■ Exercise ■
The answer is one number: how many lines in the data below hold "grpbox".

Records from a data source
◆ ◆ ◆ ◆ ◆ ◆ ◆

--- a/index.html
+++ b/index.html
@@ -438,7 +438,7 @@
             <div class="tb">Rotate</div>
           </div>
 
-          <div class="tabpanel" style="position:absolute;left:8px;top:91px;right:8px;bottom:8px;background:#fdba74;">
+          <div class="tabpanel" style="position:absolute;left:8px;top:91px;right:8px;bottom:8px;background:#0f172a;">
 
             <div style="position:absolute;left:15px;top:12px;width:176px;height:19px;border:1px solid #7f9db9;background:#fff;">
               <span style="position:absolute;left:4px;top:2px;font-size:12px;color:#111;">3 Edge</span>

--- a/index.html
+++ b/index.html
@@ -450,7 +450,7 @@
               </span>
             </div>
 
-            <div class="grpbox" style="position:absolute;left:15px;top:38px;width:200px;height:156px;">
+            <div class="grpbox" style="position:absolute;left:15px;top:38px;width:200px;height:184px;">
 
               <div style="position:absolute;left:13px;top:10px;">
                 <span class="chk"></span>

◆ ◆ ◆ ◆ ◆ ◆ ◆

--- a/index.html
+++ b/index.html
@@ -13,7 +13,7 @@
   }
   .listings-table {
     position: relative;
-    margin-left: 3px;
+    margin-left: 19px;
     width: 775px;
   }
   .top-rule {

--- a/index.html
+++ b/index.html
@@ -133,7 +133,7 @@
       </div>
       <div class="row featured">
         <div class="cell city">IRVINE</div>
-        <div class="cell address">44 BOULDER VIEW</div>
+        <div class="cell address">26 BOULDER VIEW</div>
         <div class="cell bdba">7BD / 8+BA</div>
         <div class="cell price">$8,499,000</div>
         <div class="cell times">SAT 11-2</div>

◆ ◆ ◆ ◆ ◆ ◆ ◆

■ Written solution ■
2